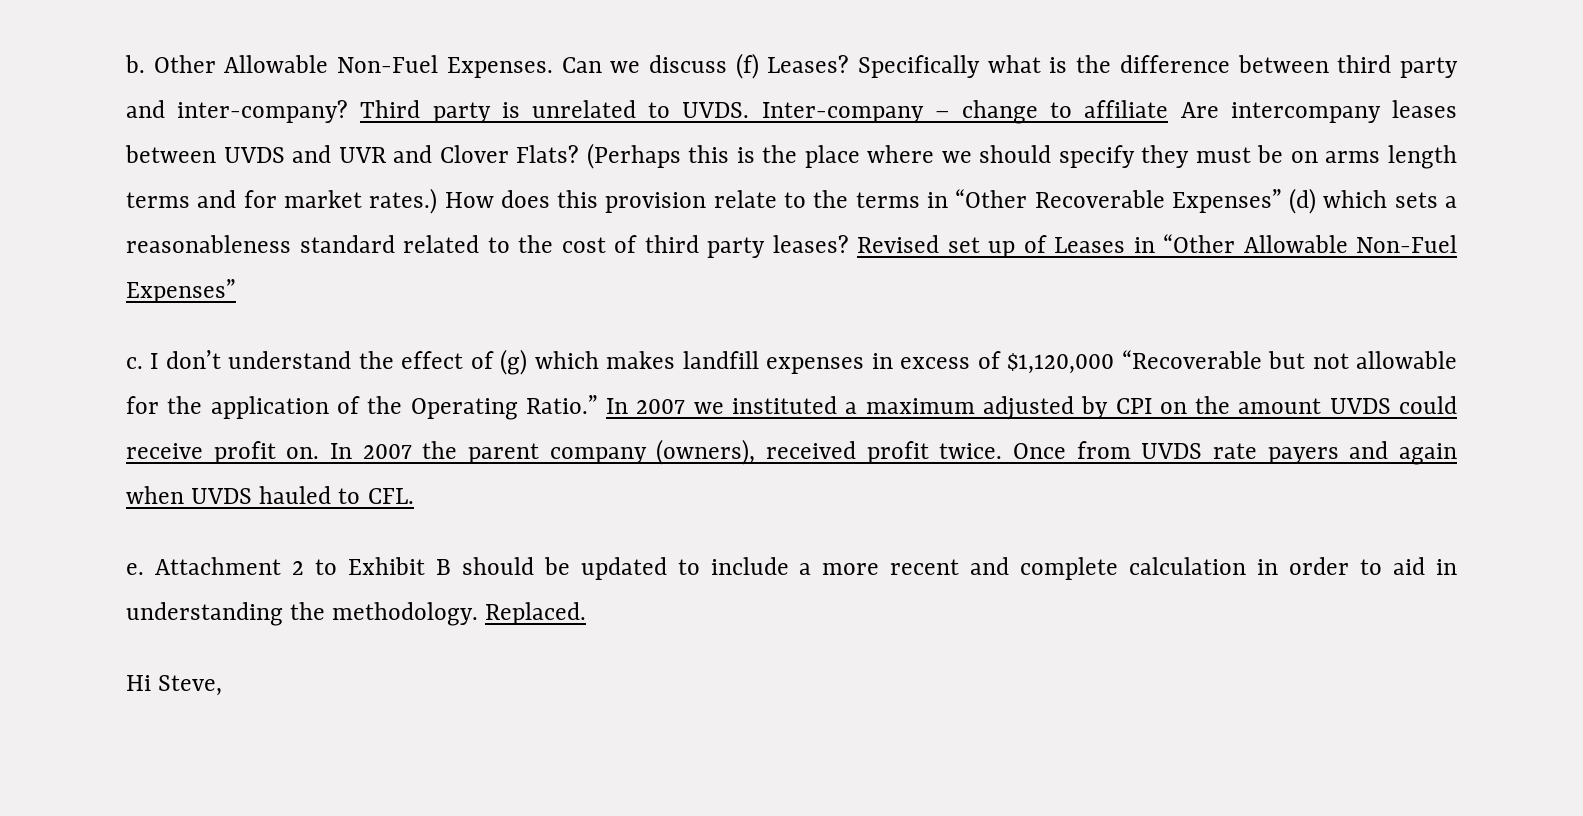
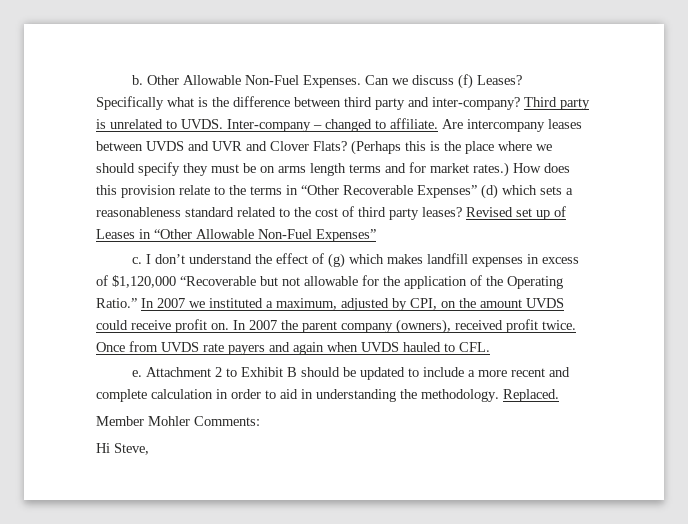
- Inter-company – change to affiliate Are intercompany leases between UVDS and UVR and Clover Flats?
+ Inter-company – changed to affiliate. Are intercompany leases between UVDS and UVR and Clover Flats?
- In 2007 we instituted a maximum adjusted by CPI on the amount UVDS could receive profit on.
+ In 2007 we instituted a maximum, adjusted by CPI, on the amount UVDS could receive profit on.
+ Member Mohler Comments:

+++

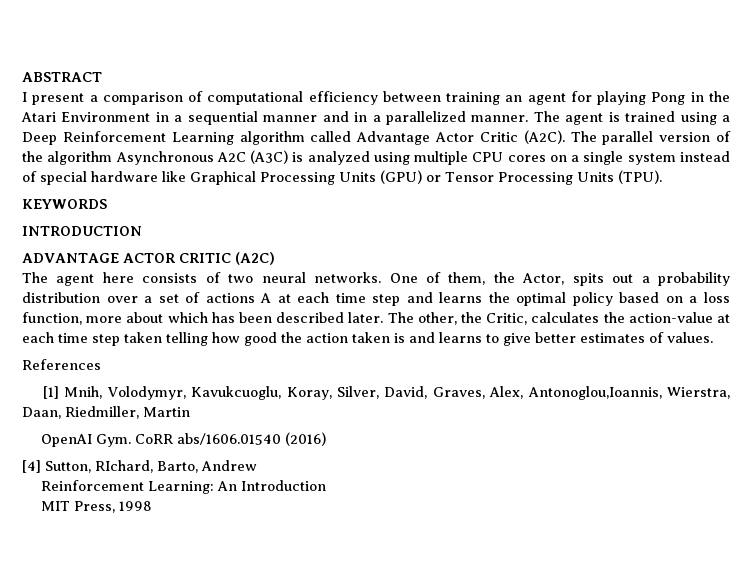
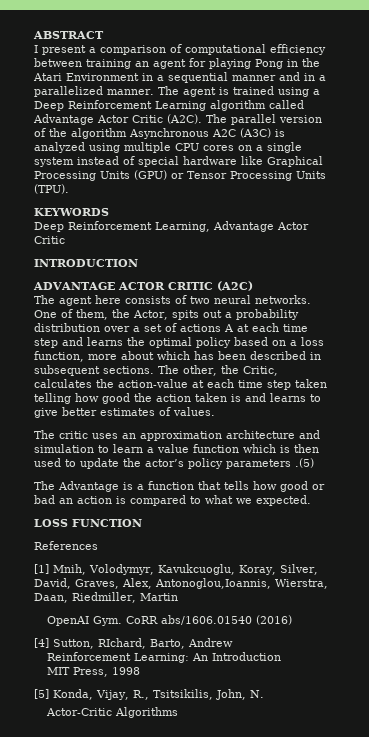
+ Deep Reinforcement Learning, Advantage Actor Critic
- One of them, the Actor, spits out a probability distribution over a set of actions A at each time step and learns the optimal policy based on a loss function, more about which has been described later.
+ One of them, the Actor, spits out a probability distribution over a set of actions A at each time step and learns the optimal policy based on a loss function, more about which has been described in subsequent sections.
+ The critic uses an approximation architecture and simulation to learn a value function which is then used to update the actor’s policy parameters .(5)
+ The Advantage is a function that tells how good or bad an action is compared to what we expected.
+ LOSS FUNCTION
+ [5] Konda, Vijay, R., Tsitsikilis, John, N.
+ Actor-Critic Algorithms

+++

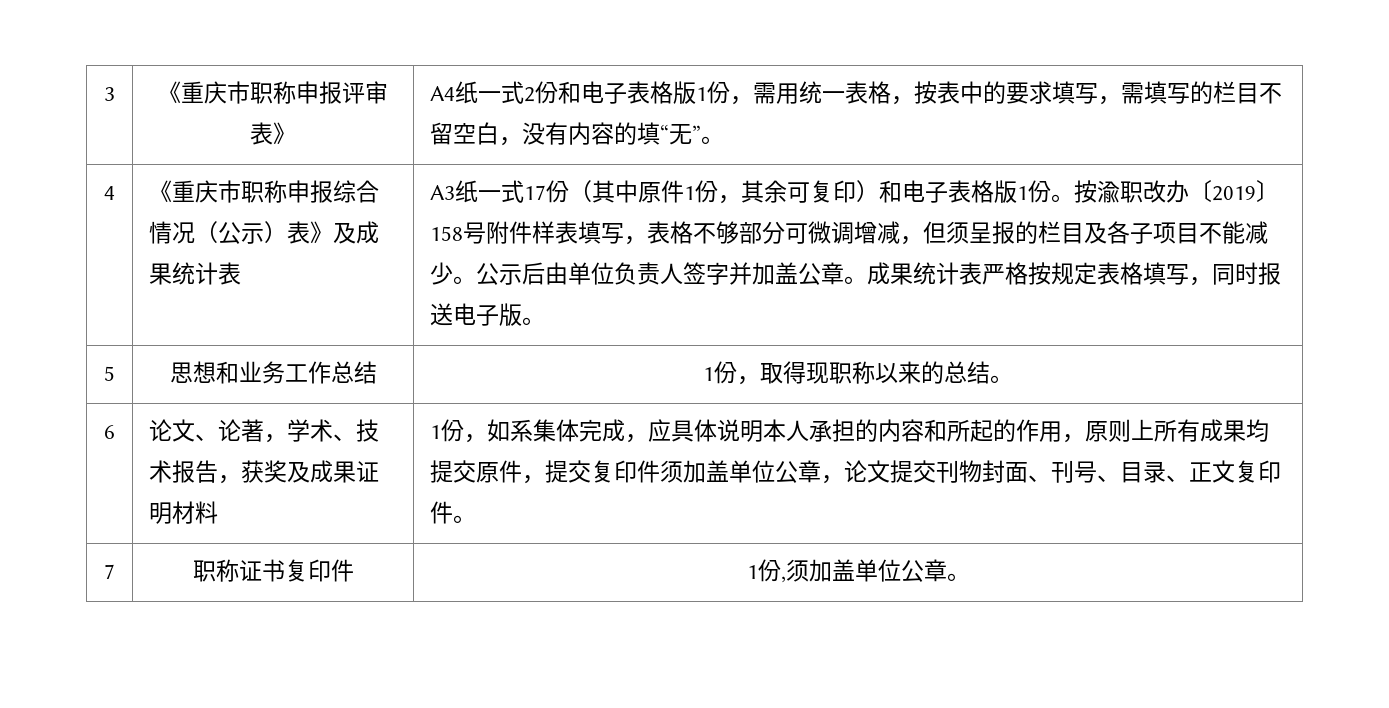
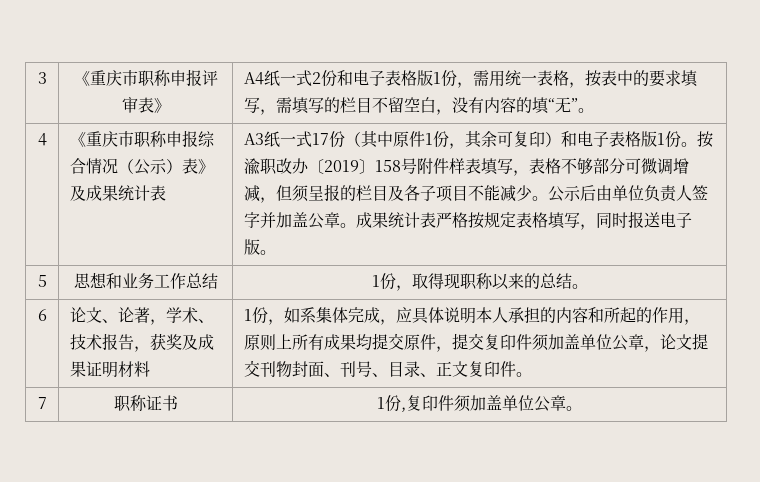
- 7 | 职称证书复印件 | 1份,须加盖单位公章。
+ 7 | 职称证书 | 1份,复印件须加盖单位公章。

+++

# What to do:
How many lines in the entries include "amount"? Only the number is wanted.

# Exercise output:
2